# Ingesting taxi zone lookups to postgres container

# Imports

In [1]:
import pandas as pd

# Read csv

In [2]:
df = pd.read_csv('../data/taxi_zone_lookup.csv')

# Create connection to postgres with sqlalchemy create_engine

In [3]:
# Import create_engine from sqlalchemy
from sqlalchemy import create_engine

In [4]:
# Create an engine to connect with container
# IF REAL DB, LOAD AS VARIABLE!!!! 
engine = create_engine('postgresql://root:root@localhost:5410/ny_taxi')

In [5]:
# Connect the engine
engine.connect()

<sqlalchemy.engine.base.Connection at 0x7f9b31c5e040>

## Print schema for taxi zone lookup

In [6]:
# this step is a great way to identify if dtypes should be changed
# specify dataframe, name of the table, and the connector (engine variable in this case)
print(pd.io.sql.get_schema(df, name='zones', con=engine))


CREATE TABLE zones (
	"LocationID" BIGINT, 
	"Borough" TEXT, 
	"Zone" TEXT, 
	service_zone TEXT
)




# We will use the head and to_sql method to create a table, then insert the rows.
> Note: the `.head()` method is used to create the table first, the next step will be to ingest the data.

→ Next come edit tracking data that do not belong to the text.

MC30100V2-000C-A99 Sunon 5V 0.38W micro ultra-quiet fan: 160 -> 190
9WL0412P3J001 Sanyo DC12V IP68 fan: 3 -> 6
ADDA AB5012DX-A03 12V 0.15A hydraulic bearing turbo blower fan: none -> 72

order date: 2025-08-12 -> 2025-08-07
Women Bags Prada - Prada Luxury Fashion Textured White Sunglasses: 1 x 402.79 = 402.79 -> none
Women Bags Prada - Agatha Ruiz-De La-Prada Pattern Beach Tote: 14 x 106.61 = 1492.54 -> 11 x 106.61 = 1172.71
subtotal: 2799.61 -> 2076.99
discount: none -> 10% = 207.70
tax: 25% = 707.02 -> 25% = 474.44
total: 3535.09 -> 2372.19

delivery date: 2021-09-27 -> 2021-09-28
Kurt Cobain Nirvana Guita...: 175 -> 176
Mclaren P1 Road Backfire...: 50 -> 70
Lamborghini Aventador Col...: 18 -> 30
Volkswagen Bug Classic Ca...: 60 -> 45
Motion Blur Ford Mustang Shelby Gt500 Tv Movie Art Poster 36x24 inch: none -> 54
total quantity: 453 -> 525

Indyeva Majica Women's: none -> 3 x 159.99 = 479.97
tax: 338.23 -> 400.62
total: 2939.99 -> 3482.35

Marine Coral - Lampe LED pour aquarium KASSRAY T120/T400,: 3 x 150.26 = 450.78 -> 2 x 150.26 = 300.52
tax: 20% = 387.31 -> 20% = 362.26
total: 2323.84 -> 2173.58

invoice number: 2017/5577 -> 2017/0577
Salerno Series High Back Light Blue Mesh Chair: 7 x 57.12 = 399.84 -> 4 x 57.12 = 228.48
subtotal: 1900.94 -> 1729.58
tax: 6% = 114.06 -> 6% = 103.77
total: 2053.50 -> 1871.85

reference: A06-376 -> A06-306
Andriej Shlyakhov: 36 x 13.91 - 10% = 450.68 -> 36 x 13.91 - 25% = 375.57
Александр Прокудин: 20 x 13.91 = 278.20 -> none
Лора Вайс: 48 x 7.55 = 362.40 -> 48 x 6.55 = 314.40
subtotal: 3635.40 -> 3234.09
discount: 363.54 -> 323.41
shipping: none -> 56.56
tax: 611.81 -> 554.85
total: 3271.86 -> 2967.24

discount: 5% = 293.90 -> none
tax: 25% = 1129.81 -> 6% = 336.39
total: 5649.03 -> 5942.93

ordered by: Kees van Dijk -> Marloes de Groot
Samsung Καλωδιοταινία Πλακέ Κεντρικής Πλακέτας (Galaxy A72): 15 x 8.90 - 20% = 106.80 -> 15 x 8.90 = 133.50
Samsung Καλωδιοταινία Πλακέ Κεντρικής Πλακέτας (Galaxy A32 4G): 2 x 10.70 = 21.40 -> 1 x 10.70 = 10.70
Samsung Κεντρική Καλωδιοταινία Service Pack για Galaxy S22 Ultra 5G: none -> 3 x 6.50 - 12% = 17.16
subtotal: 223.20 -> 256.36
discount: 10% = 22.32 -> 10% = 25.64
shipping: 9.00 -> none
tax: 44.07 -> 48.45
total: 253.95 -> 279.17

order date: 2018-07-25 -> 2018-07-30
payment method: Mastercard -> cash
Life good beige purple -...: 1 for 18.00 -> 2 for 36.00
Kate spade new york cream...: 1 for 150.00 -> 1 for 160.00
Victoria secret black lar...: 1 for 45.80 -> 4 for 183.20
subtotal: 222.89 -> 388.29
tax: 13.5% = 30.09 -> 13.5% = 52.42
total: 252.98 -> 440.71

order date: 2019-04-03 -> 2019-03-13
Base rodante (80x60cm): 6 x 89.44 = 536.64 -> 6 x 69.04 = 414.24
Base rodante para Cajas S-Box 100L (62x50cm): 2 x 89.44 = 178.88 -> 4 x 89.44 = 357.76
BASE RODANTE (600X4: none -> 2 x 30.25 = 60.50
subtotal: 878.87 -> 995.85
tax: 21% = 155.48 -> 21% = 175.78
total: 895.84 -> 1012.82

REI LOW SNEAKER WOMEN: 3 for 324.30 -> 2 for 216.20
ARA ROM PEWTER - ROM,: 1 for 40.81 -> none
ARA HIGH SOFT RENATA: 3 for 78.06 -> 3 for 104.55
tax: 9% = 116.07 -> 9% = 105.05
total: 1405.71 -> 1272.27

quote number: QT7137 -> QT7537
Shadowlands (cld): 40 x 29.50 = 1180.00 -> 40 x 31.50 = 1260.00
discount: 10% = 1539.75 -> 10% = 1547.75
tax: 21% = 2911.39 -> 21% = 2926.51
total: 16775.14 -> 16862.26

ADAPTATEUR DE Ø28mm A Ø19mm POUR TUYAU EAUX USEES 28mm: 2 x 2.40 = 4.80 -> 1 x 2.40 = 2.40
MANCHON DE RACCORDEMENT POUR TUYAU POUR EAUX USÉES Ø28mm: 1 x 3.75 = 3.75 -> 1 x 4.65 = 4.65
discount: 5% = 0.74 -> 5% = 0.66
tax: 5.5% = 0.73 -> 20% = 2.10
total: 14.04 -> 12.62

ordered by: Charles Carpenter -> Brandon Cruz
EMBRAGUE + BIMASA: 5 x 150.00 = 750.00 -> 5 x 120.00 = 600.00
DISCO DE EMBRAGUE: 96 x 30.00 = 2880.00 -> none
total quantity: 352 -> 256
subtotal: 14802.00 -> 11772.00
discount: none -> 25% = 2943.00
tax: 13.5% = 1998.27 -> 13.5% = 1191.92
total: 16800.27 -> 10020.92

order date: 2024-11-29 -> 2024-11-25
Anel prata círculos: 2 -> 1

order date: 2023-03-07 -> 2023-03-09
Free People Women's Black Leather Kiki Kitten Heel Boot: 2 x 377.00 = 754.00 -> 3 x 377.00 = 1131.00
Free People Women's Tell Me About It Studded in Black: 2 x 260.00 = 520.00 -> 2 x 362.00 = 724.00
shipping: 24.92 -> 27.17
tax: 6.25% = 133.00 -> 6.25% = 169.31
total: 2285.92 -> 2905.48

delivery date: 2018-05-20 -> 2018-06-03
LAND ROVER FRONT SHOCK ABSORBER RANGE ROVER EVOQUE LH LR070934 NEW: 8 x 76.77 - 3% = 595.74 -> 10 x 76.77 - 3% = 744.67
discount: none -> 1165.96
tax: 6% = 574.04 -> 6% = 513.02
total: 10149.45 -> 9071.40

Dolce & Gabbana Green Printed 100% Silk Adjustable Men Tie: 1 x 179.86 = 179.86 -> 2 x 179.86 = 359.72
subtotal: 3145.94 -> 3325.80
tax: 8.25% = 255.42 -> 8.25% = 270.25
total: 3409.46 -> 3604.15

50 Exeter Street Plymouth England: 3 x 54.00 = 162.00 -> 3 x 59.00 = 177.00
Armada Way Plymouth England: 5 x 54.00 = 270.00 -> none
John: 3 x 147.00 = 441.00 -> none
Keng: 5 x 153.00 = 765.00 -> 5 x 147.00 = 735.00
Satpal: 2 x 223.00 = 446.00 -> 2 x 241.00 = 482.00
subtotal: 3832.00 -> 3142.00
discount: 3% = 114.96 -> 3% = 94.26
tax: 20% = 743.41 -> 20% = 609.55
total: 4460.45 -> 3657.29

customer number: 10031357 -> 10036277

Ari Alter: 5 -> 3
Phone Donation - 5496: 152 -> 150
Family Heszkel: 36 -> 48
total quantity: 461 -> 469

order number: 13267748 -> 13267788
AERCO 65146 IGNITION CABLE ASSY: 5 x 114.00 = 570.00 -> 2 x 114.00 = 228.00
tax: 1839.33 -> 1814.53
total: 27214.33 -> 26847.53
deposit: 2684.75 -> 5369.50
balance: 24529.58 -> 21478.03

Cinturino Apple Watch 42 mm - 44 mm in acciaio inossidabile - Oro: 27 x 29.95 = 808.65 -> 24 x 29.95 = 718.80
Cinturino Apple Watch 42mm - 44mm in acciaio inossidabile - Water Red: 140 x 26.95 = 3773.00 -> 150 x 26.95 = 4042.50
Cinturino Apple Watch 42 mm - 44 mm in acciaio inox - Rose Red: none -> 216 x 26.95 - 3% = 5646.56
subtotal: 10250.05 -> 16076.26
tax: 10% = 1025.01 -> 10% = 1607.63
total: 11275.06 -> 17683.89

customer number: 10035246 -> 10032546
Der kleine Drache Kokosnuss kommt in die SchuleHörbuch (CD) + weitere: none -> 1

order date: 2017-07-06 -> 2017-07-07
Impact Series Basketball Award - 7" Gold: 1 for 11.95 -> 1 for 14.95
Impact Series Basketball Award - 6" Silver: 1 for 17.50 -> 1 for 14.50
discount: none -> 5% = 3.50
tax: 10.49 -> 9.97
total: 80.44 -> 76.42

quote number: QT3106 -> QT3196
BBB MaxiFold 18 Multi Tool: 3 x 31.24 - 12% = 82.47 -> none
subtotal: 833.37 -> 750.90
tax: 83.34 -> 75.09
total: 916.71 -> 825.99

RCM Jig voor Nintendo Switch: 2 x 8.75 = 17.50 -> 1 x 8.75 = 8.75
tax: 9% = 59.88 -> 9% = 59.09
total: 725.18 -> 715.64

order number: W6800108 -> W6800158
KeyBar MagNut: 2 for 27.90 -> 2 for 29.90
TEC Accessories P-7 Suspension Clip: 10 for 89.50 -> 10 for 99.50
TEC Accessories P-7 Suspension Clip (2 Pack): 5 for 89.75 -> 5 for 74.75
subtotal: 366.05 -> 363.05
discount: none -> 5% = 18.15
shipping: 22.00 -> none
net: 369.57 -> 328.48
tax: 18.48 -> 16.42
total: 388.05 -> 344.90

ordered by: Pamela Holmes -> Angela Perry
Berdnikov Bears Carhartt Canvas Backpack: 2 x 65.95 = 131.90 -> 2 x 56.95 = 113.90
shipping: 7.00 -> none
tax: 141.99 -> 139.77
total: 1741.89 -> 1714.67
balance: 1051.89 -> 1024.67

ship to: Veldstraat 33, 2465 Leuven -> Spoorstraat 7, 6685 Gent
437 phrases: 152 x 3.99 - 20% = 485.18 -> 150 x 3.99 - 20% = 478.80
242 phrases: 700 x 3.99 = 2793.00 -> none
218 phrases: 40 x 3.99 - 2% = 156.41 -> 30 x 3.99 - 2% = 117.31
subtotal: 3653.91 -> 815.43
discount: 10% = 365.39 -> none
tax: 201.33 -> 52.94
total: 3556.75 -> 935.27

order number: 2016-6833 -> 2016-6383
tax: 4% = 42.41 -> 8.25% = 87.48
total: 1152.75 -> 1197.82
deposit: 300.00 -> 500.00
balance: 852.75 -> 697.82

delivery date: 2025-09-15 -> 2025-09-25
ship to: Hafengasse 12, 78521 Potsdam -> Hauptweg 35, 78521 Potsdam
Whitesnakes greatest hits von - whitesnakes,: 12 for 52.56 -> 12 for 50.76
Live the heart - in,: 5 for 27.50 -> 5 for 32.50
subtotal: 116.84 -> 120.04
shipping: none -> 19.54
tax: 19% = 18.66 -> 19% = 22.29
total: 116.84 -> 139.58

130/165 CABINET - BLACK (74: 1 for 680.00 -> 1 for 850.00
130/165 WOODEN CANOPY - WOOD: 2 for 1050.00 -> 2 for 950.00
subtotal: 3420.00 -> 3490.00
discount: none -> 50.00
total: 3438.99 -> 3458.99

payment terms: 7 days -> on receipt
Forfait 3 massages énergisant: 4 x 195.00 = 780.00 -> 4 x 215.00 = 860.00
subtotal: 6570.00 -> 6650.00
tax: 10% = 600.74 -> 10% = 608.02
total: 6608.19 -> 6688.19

## Create table with schema

> `.to_sql` arguments: name of table, connector, and what to do if the table exists (fail, replace, append)

In [7]:
df.head(n=0).to_sql(name='zones', con=engine, if_exists='replace')

0

## Ingest data
> Note we use `if_exists='append'` because the previous step created the table.

That took a lot of time!  I need to look into pyarrow and chunking instead of running blind

In [8]:
%time df.to_sql(name='zones', con=engine, if_exists='append')

CPU times: user 9.44 ms, sys: 0 ns, total: 9.44 ms
Wall time: 23.7 ms


265

## Look at database catalog

In [9]:
catalog = '''
SELECT *
FROM pg_catalog.pg_tables
WHERE schemaname != 'pg_catalog' AND schemaname != 'information_schema';
'''
pd.read_sql(catalog, con=engine)

Unnamed: 0,schemaname,tablename,tableowner,tablespace,hasindexes,hasrules,hastriggers,rowsecurity
0,public,yellow_taxi_trips,root,,True,False,False,False
1,public,zones,root,,True,False,False,False


## Looking at sample of data

In [10]:
query = '''
SELECT *
FROM zones
LIMIT 10;
'''
pd.read_sql(query, con=engine)

Unnamed: 0,index,LocationID,Borough,Zone,service_zone
0,0,1,EWR,Newark Airport,EWR
1,1,2,Queens,Jamaica Bay,Boro Zone
2,2,3,Bronx,Allerton/Pelham Gardens,Boro Zone
3,3,4,Manhattan,Alphabet City,Yellow Zone
4,4,5,Staten Island,Arden Heights,Boro Zone
5,5,6,Staten Island,Arrochar/Fort Wadsworth,Boro Zone
6,6,7,Queens,Astoria,Boro Zone
7,7,8,Queens,Astoria Park,Boro Zone
8,8,9,Queens,Auburndale,Boro Zone
9,9,10,Queens,Baisley Park,Boro Zone